The Longest Yard director Peter Segal, whose Sandleriffic career also includes 50 First Dates and Anger Management has been handed the unenviable task of trying to make Shazam into an interesting modern motion picture for New Line.
The story involves dorky teenager Billy Batson, who meets an ancient wizard/pedophile and is granted the superpowers and queer-looking red costume of a sub-Superman ripoff (complete with spit-curl and square jaw) upon uttering the word “SHAZAM!”, an acronym for mythological/historical figures : ‘S’ for Solomon (wisdom), ‘H’ for Hercules (strength), ‘A’ for Atlas (stamina), ‘Z’ for Zeus (invulnerability), ‘A’ for Achilles (courage) and ‘M’ for Mercury (the ability to fly).
Look, here’s the deal: Shazam sucks.
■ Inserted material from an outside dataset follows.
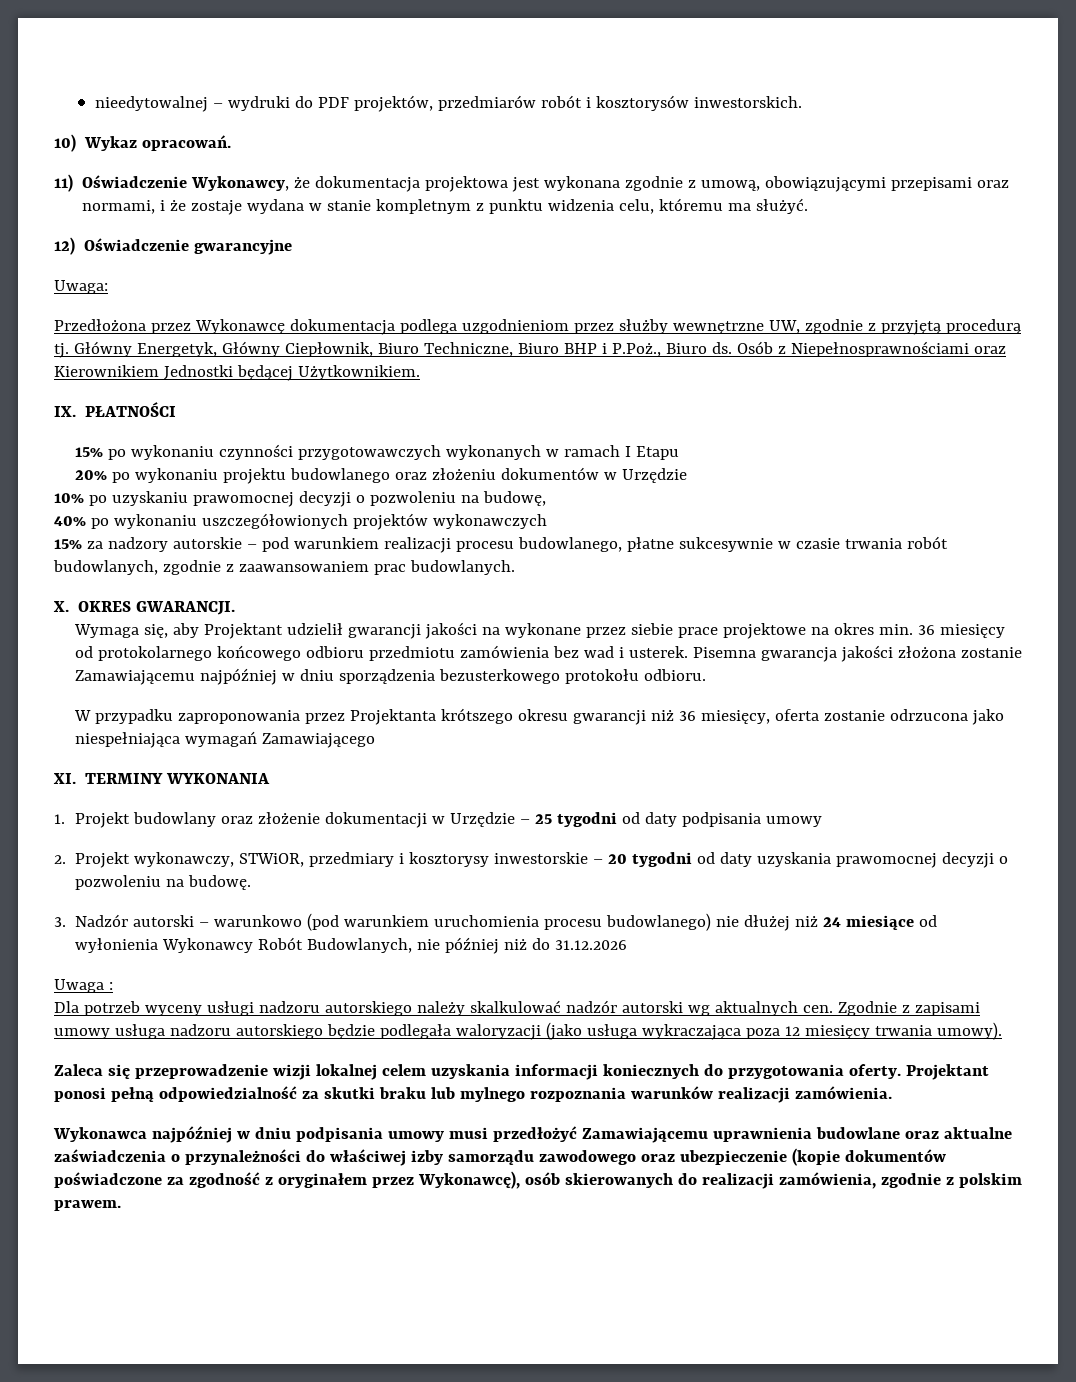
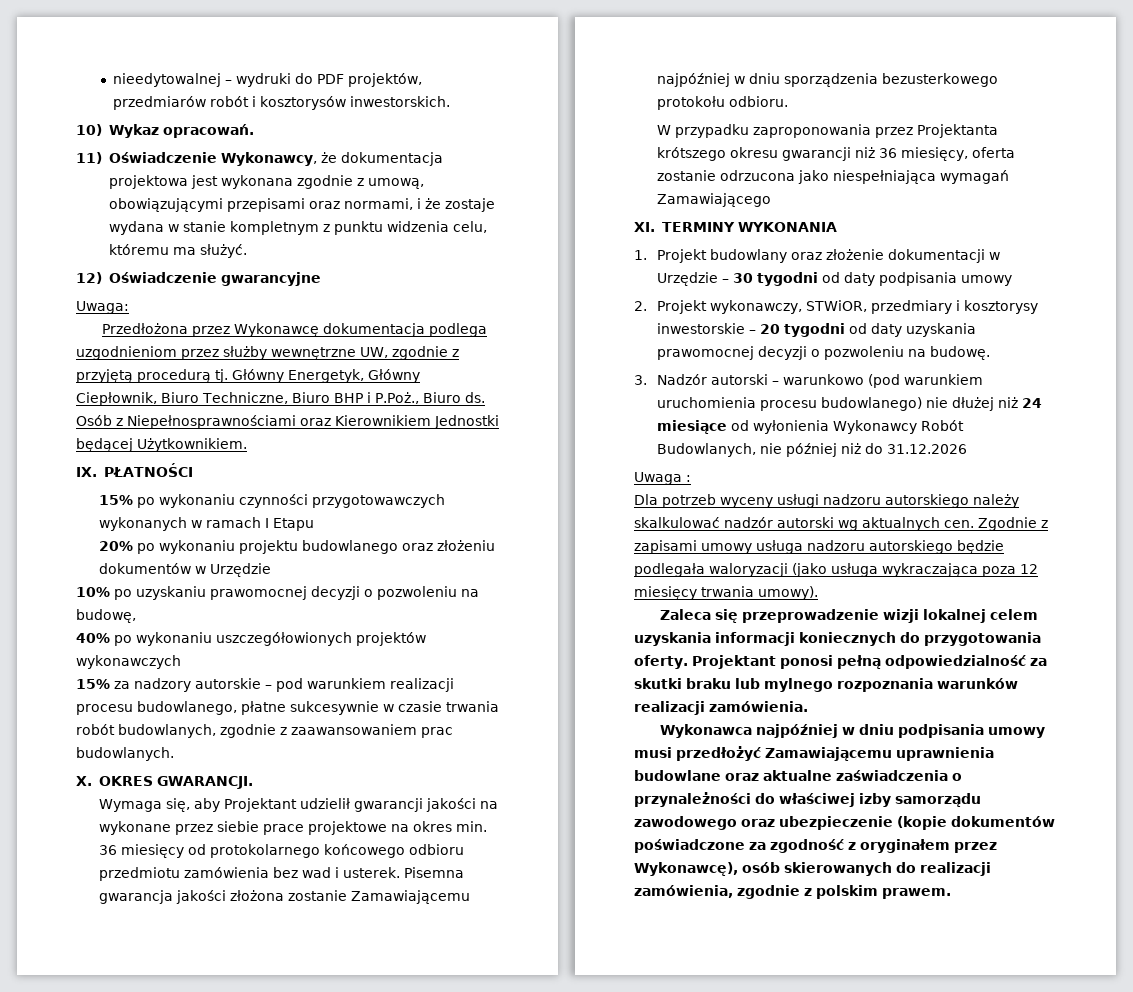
- 1. Projekt budowlany oraz złożenie dokumentacji w Urzędzie – 25 tygodni od daty podpisania umowy
+ 1. Projekt budowlany oraz złożenie dokumentacji w Urzędzie – 30 tygodni od daty podpisania umowy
I can’t imagine the character (known as Captain Marvel, although he’s a DC Comics character) was even considered cool in the 1940s. Even an attempt to make him menacing in Kingdom Come didn’t erase childhood memories of the crappy TV show (part of the Shazam/Isis hour!). Trying to turn him into some kind of cinematic icon post-Superman Returns just seems like a colossal waste of time, effort and money when so many more interesting comics could be adapted for the big screen. Besides, I’d much rather see Segal get Steve Carell’s Get Smart movie finished.